Number of lines with "minutes" in the data: give that figure by itself.

(Change detection data)
• • •

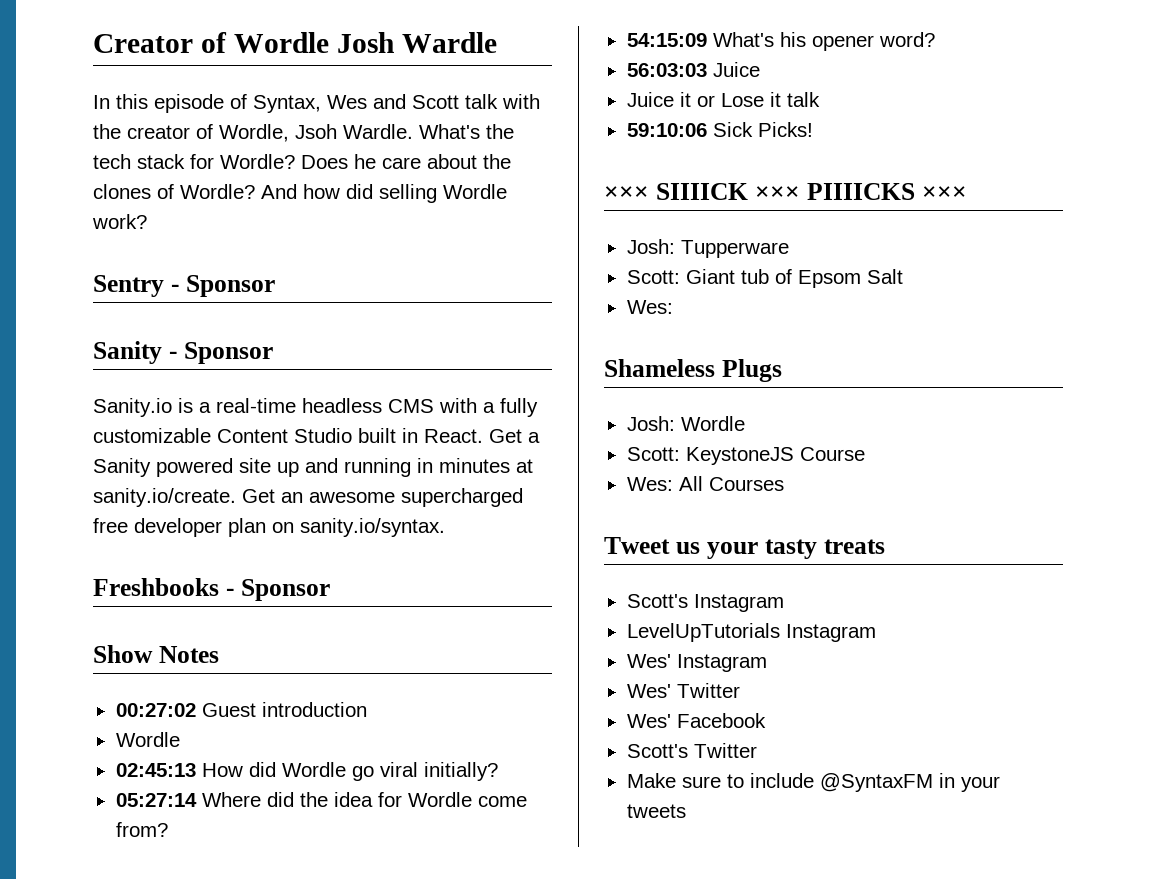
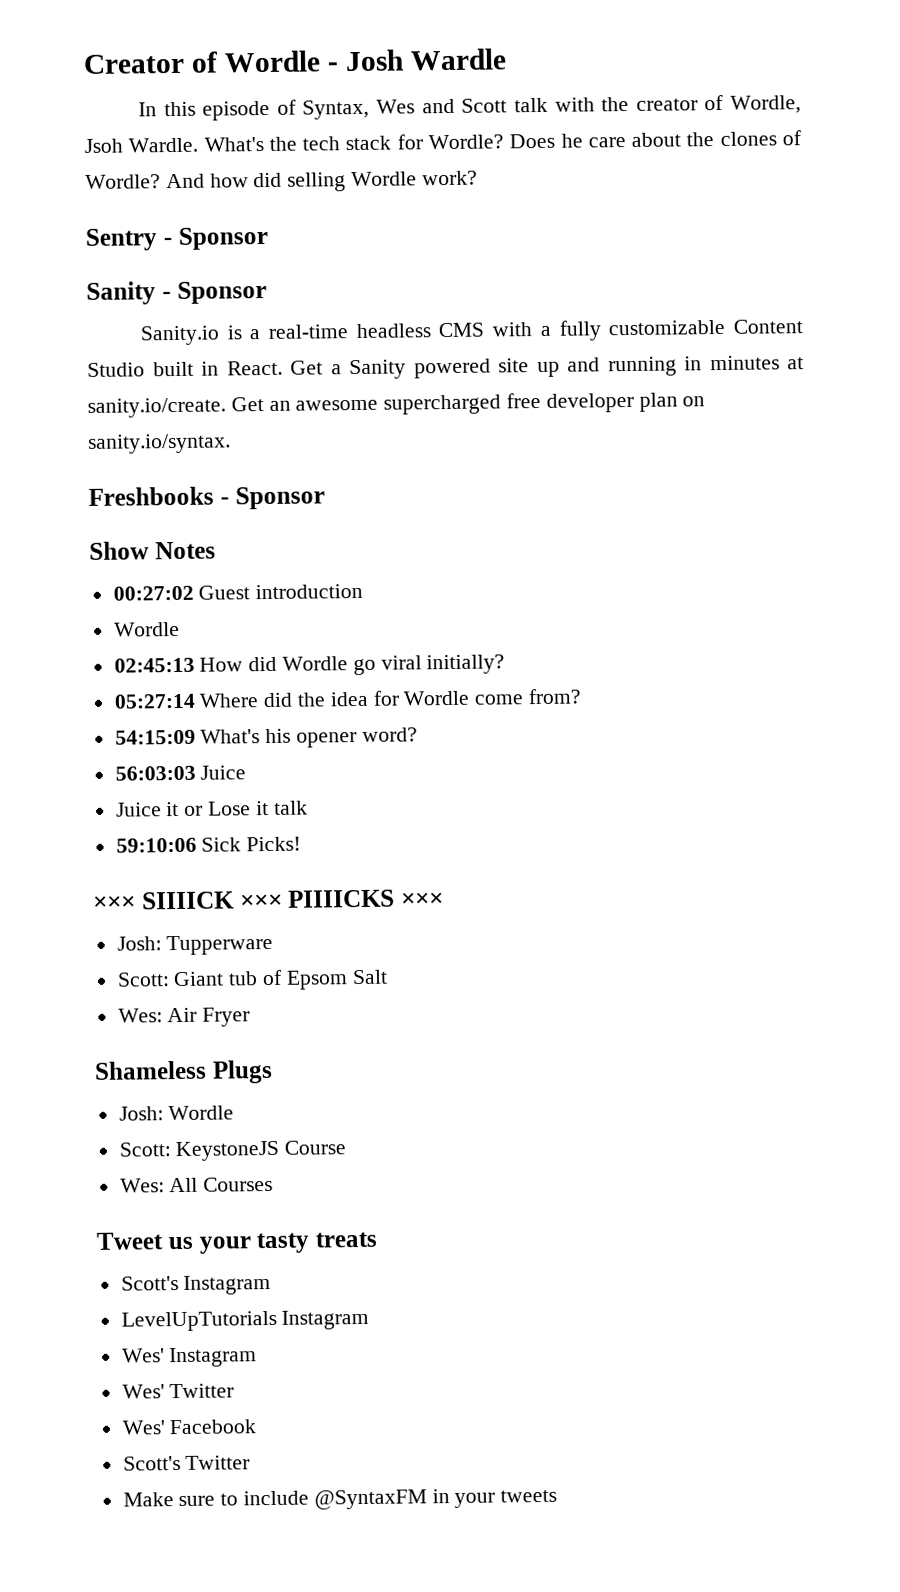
- Creator of Wordle Josh Wardle
+ Creator of Wordle - Josh Wardle
  Scott: Giant tub of Epsom Salt
- Wes:
+ Wes: Air Fryer

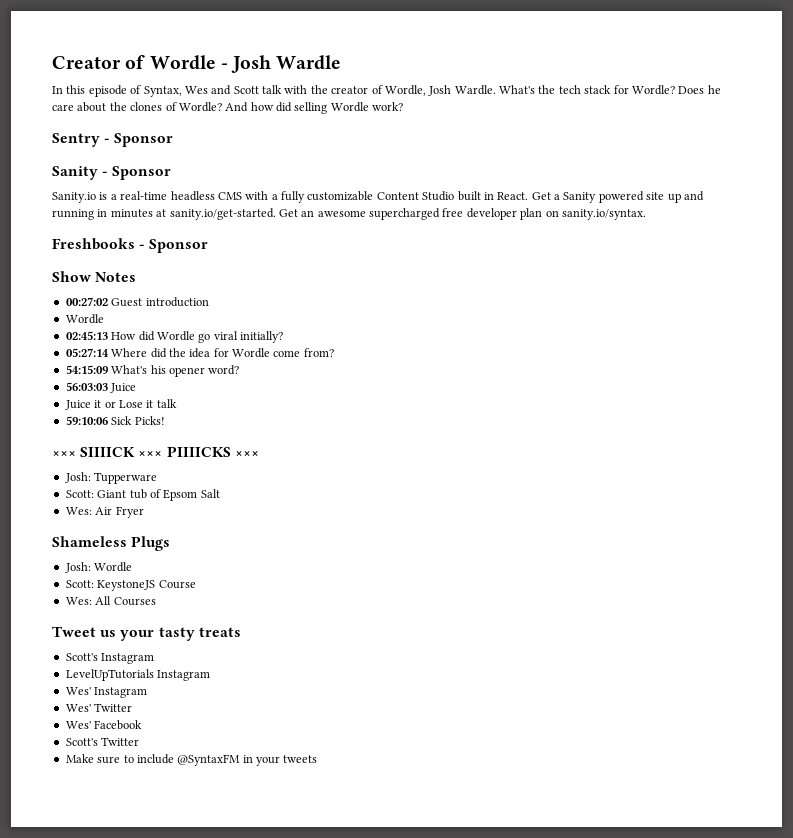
- In this episode of Syntax, Wes and Scott talk with the creator of Wordle, Jsoh Wardle.
+ In this episode of Syntax, Wes and Scott talk with the creator of Wordle, Josh Wardle.
- Get a Sanity powered site up and running in minutes at sanity.io/create. Get an awesome supercharged free developer plan on sanity.io/syntax.
+ Get a Sanity powered site up and running in minutes at sanity.io/get-started. Get an awesome supercharged free developer plan on sanity.io/syntax.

• • •

*Solution below*
2